Stored dataset items
┄┄┄┄┄┄┄┄┄┄┄┄┄┄┄┄┄┄┄┄

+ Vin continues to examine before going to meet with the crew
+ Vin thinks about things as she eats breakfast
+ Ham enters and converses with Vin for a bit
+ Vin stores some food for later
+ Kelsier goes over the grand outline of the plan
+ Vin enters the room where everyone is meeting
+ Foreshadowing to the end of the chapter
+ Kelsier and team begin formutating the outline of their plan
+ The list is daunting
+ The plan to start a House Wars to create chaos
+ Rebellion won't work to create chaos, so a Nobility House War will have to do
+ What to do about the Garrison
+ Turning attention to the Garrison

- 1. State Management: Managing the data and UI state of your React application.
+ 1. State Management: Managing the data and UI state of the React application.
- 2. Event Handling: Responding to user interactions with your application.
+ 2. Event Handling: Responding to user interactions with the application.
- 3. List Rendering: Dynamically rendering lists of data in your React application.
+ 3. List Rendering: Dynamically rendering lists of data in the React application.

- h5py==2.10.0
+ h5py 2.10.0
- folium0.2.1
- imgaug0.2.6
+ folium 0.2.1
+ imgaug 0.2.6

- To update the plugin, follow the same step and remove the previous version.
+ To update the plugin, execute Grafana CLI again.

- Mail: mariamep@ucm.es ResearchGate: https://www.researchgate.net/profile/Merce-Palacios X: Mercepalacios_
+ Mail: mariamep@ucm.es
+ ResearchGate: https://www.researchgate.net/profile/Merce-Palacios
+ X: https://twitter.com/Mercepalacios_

┄┄┄┄┄┄┄┄┄┄┄┄┄┄┄┄┄┄┄┄

# TASK
Nothing but the lines from the one with "to the Garrison" through the final line of the data above should be output, exactly as written.

# WRITTEN ANSWER
+ Turning attention to the Garrison

- 1. State Management: Managing the data and UI state of your React application.
+ 1. State Management: Managing the data and UI state of the React application.
- 2. Event Handling: Responding to user interactions with your application.
+ 2. Event Handling: Responding to user interactions with the application.
- 3. List Rendering: Dynamically rendering lists of data in your React application.
+ 3. List Rendering: Dynamically rendering lists of data in the React application.

- h5py==2.10.0
+ h5py 2.10.0
- folium0.2.1
- imgaug0.2.6
+ folium 0.2.1
+ imgaug 0.2.6

- To update the plugin, follow the same step and remove the previous version.
+ To update the plugin, execute Grafana CLI again.

- Mail: mariamep@ucm.es ResearchGate: https://www.researchgate.net/profile/Merce-Palacios X: Mercepalacios_
+ Mail: mariamep@ucm.es
+ ResearchGate: https://www.researchgate.net/profile/Merce-Palacios
+ X: https://twitter.com/Mercepalacios_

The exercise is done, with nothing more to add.